**INSTRUCTIONS FOR THE TASK**
From the entries that follow, copy exactly the lines beginning at the line holding "<div>October 26, 2024</div>" and continuing through the line holding "МАТЕРИАЛА 0,45 –".

**SOURCE DATA**
***

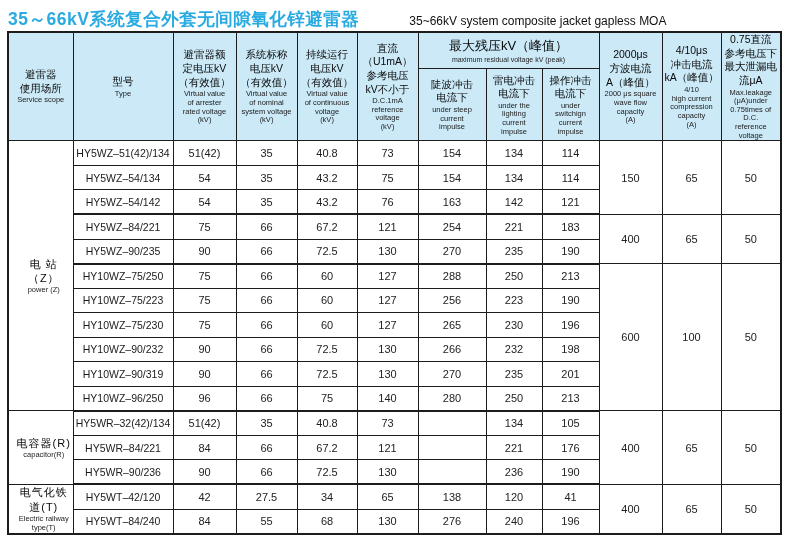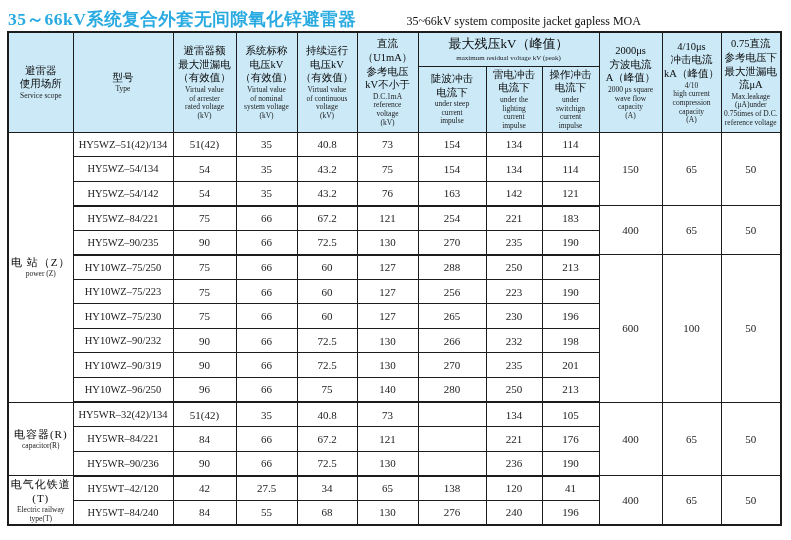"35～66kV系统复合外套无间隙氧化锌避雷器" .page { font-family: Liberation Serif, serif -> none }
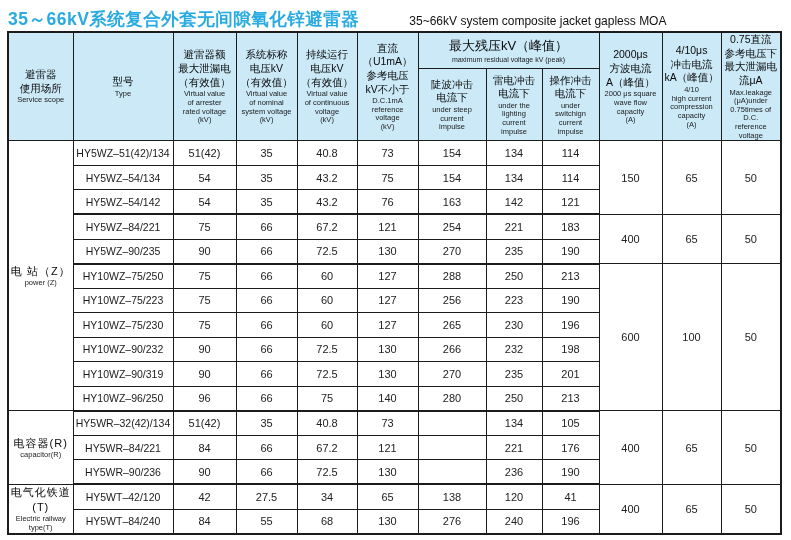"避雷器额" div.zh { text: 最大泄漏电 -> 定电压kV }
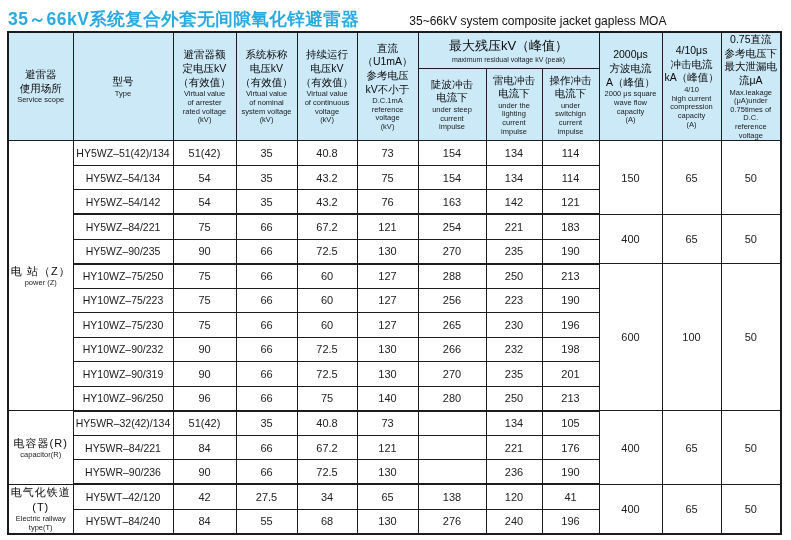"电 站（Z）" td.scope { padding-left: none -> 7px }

***

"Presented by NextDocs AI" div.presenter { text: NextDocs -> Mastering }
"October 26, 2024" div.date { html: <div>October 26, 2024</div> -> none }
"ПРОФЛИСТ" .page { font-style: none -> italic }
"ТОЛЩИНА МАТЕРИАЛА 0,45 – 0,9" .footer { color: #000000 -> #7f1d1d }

***

**RESULT FOR THIS EXERCISE**
"October 26, 2024" div.date { html: <div>October 26, 2024</div> -> none }
"ПРОФЛИСТ" .page { font-style: none -> italic }
"ТОЛЩИНА МАТЕРИАЛА 0,45 – 0,9" .footer { color: #000000 -> #7f1d1d }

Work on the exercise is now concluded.